(Data records)

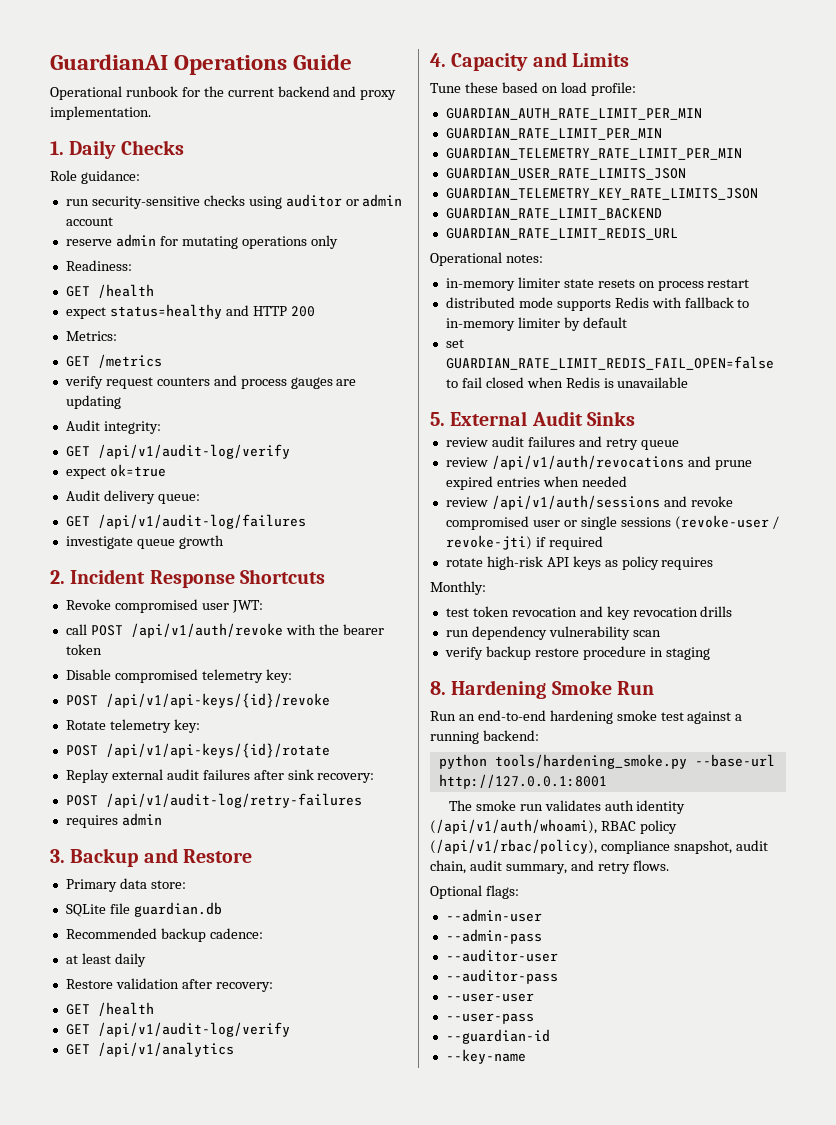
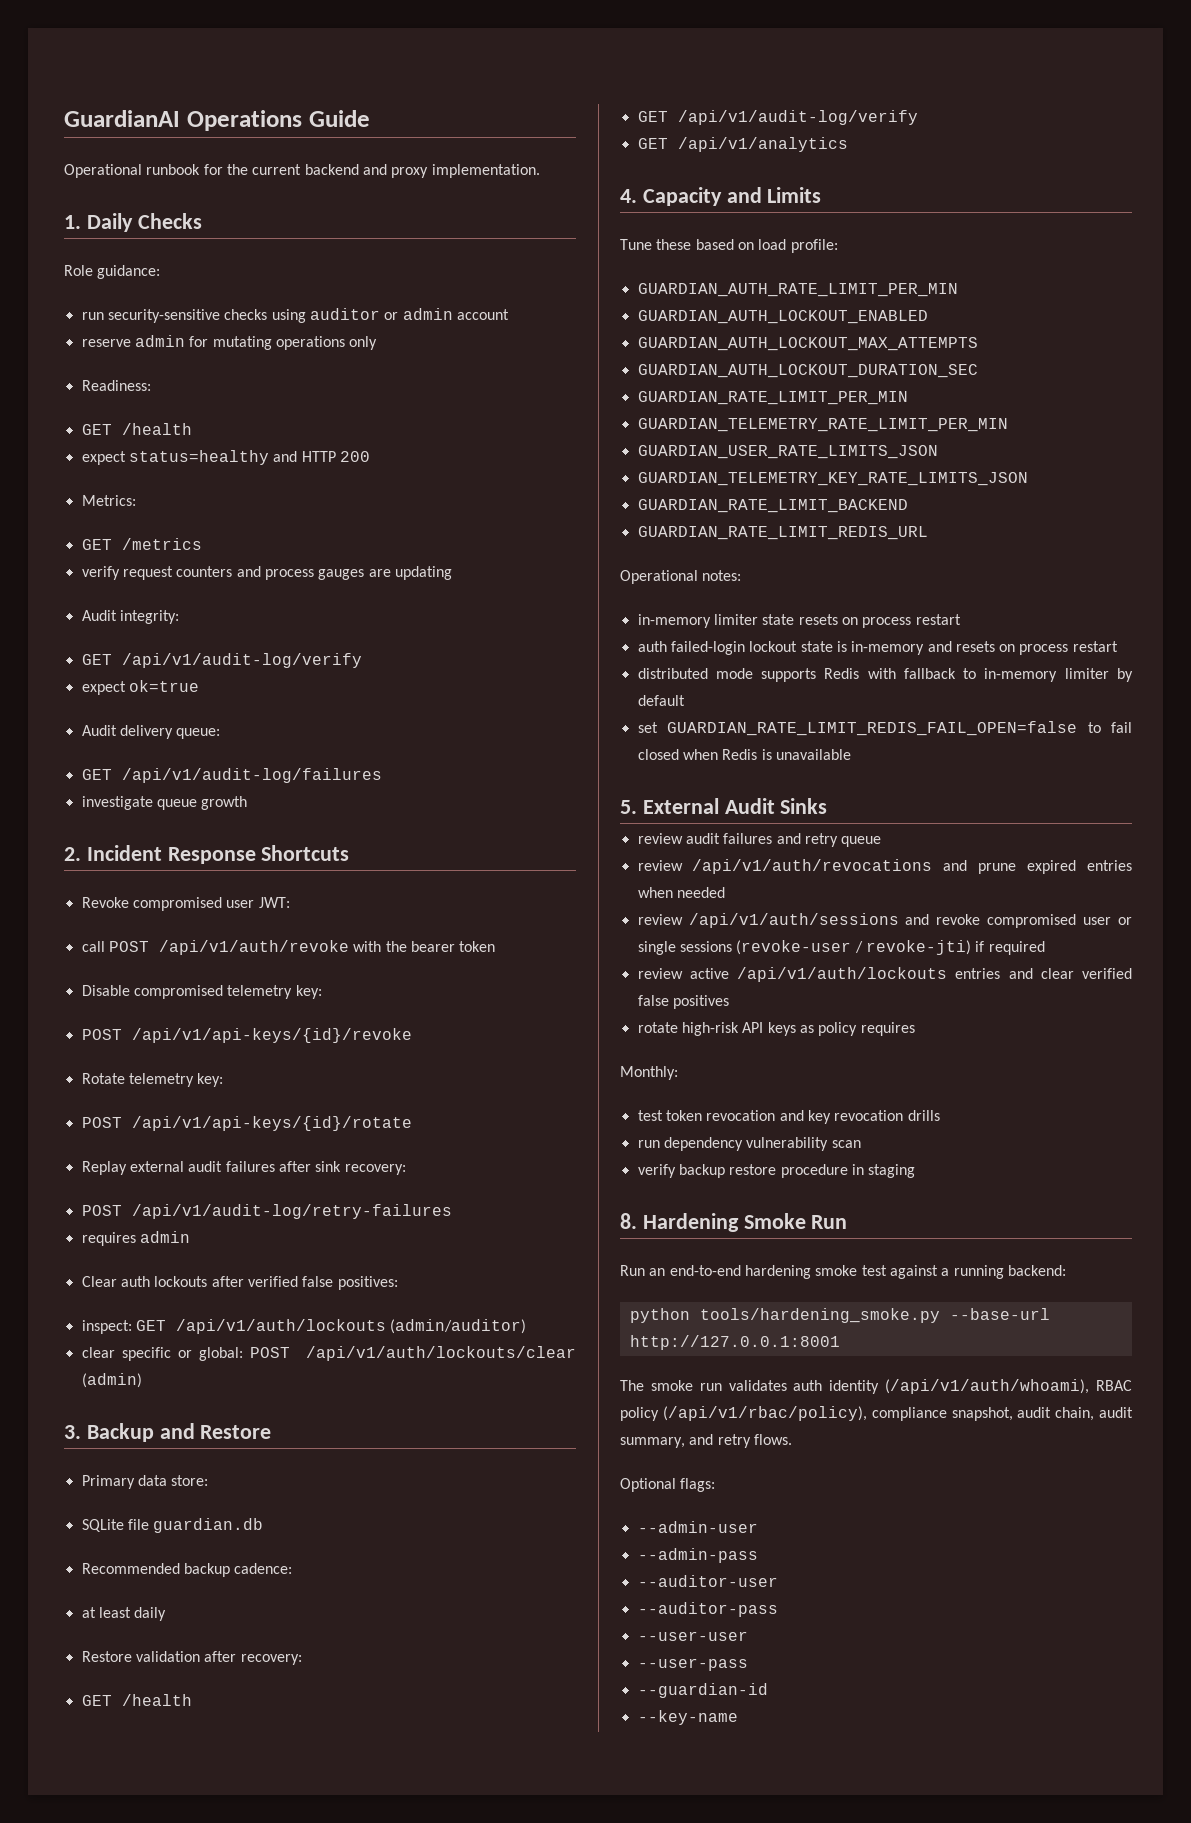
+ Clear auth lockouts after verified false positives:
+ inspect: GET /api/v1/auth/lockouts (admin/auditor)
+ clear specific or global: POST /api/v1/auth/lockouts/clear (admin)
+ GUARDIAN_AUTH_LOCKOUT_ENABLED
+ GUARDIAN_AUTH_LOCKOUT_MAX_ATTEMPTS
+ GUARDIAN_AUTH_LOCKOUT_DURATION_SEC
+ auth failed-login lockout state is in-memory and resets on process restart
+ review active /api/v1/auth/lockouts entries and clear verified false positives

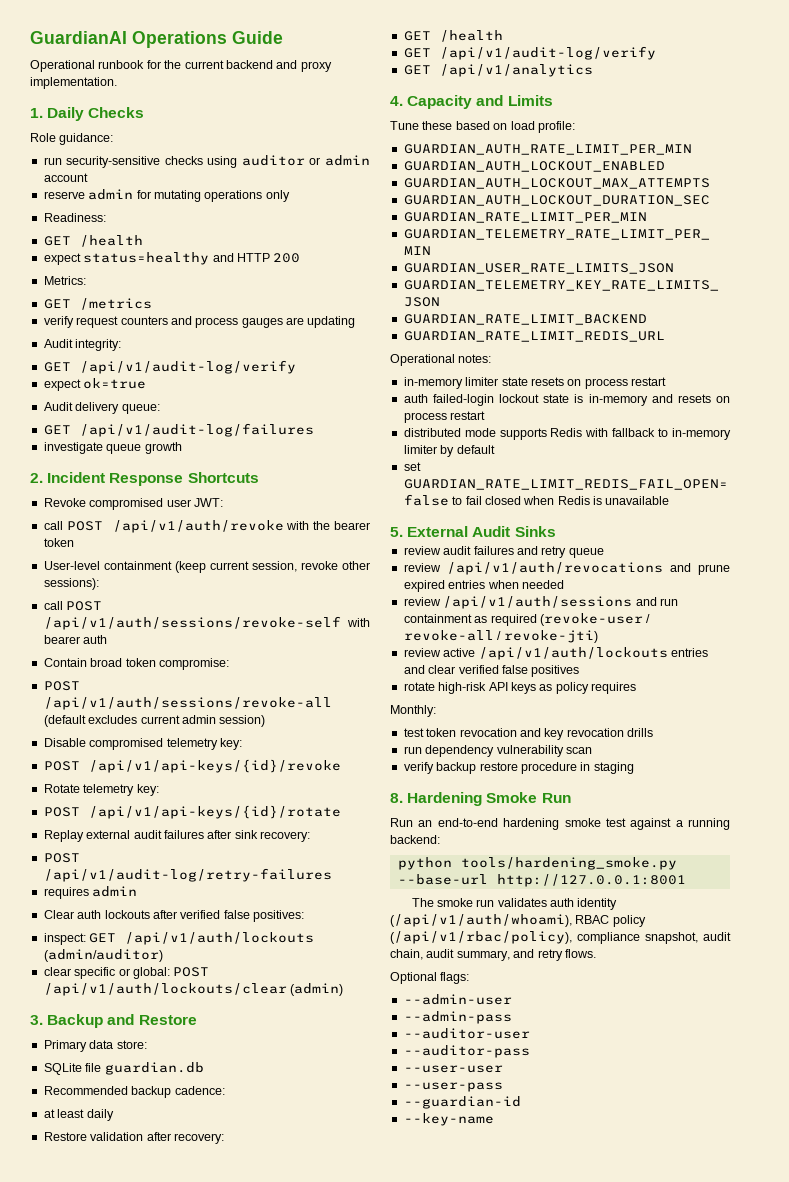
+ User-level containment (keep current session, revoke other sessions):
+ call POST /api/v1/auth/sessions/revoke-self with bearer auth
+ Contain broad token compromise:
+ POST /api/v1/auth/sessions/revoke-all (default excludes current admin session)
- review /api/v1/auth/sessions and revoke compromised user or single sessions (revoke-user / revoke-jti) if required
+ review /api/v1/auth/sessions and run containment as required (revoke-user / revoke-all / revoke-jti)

(End Data records)
(Data records)

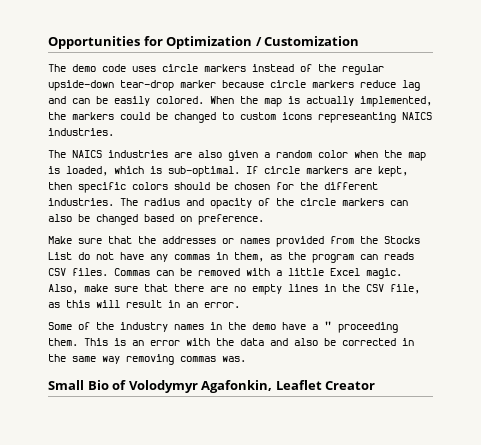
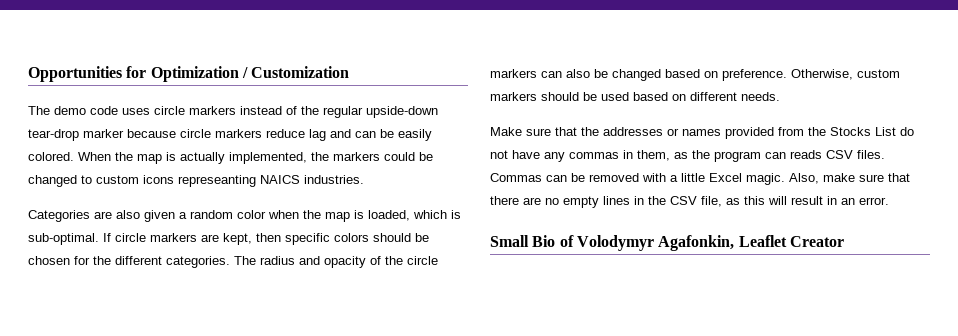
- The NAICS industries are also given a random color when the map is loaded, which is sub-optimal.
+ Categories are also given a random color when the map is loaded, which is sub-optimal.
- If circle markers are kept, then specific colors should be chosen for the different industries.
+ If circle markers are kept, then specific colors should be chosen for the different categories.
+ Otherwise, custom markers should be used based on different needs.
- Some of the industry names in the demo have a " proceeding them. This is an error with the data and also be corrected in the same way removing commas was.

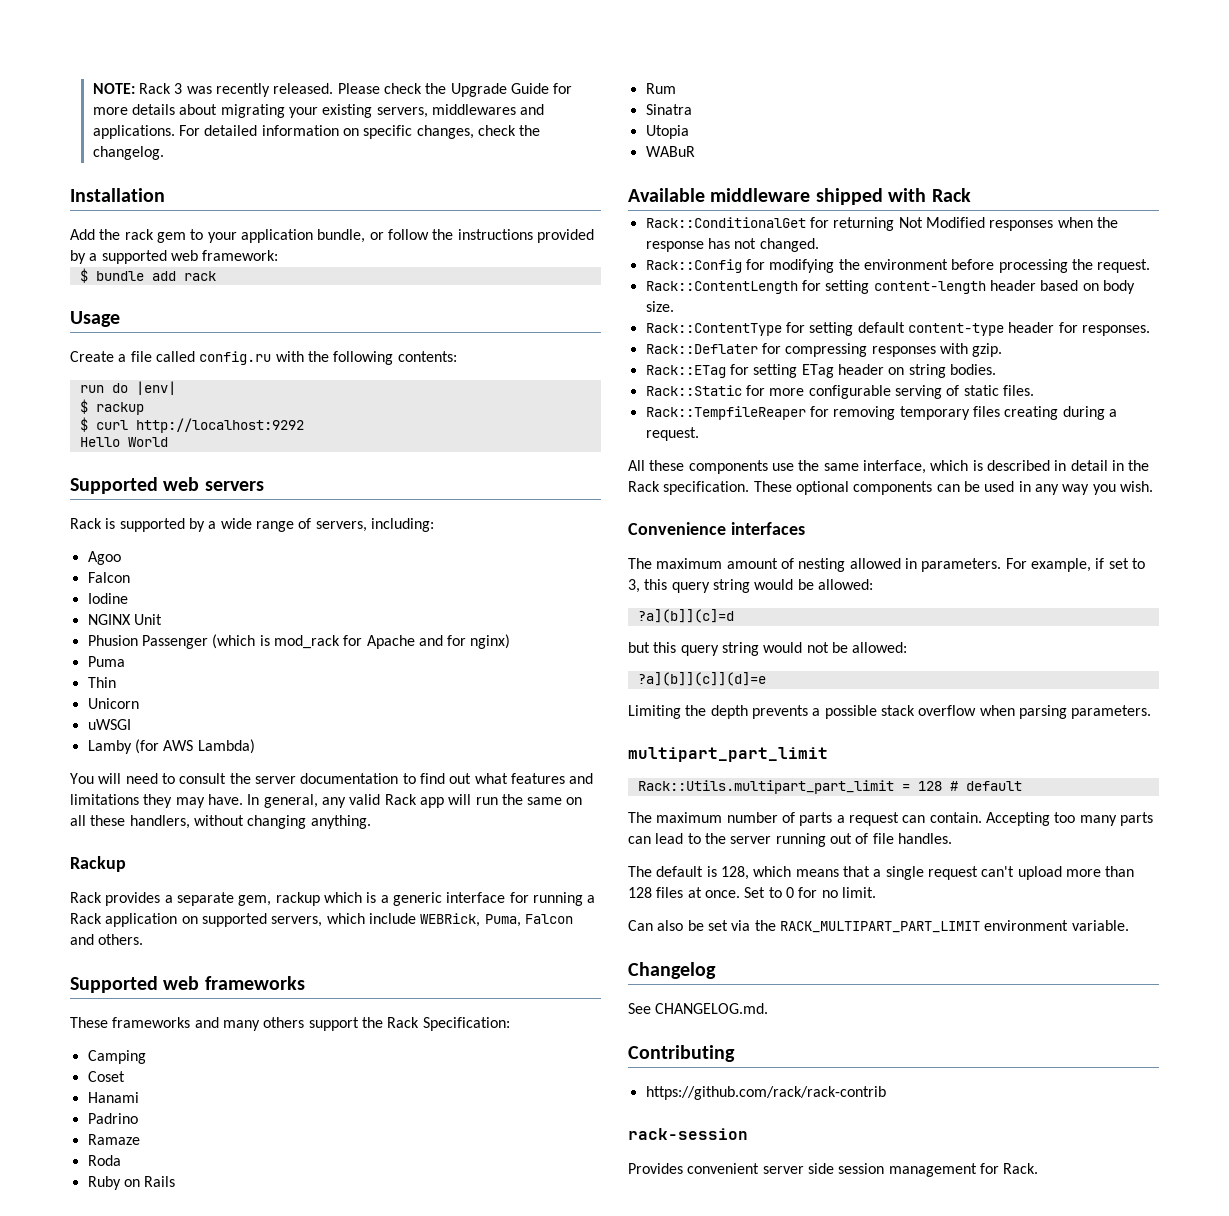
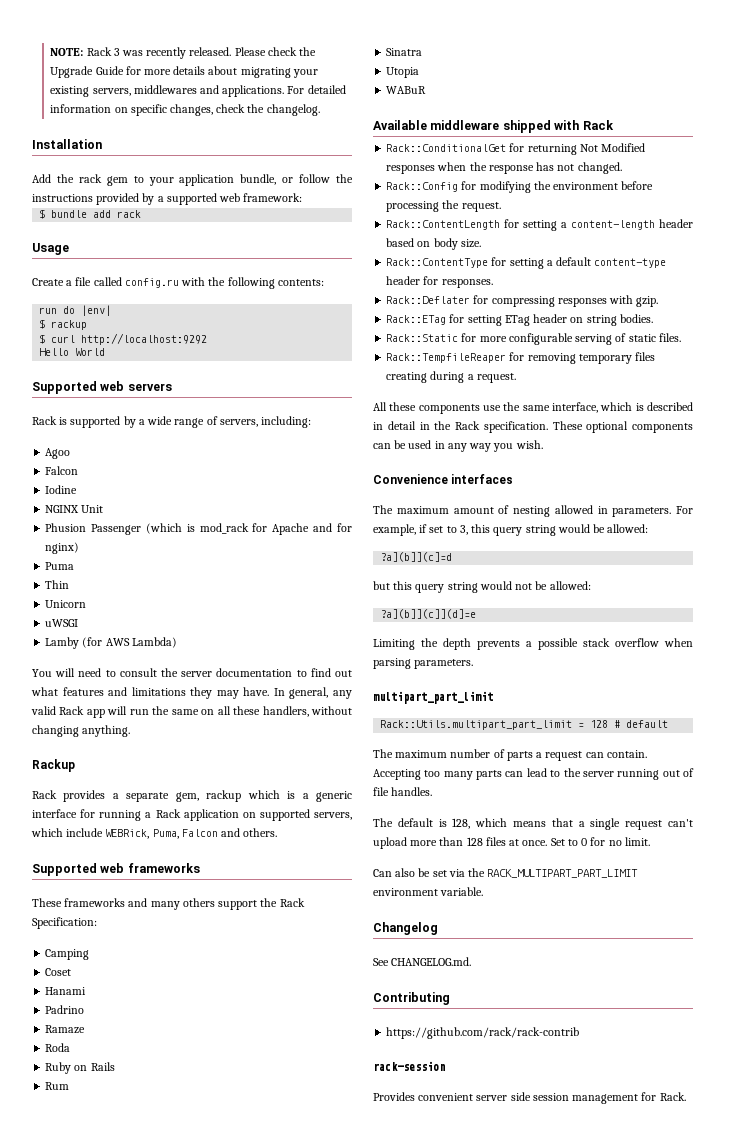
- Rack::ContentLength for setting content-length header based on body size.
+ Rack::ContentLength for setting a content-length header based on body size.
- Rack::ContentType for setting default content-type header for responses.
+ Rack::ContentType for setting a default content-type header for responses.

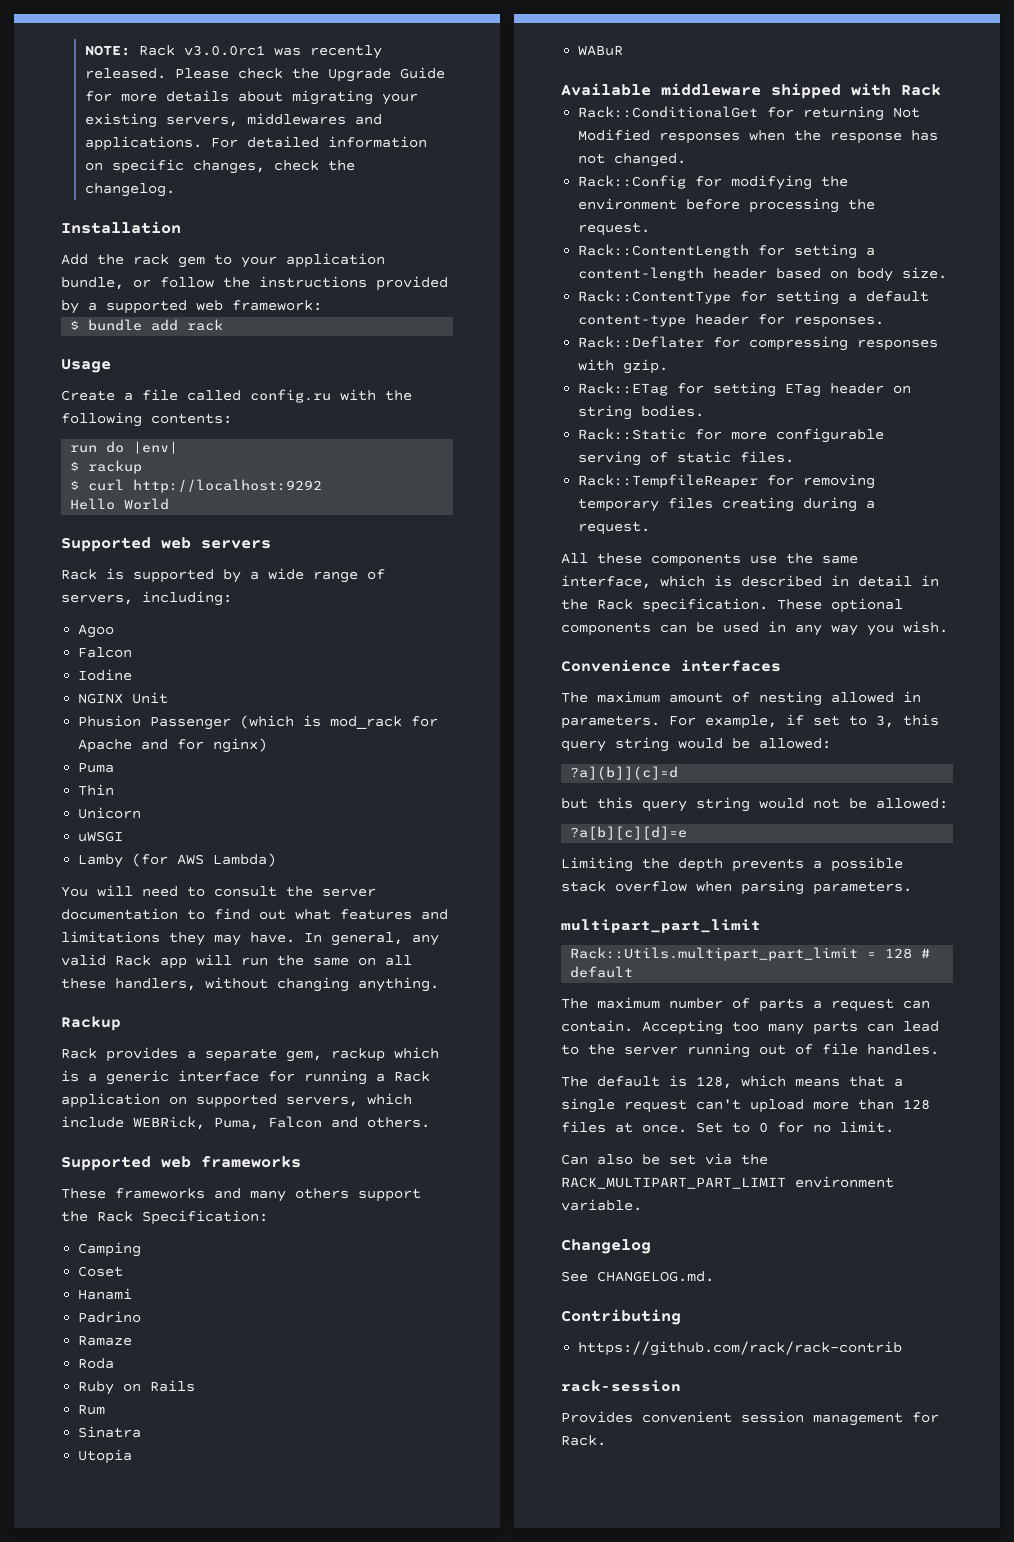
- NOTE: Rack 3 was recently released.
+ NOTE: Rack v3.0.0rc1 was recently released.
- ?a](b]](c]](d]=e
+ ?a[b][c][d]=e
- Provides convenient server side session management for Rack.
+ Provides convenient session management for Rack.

(End Data records)

Activity
From the records above, determine how many lines hold "header" and give only that number.

Response to the task
4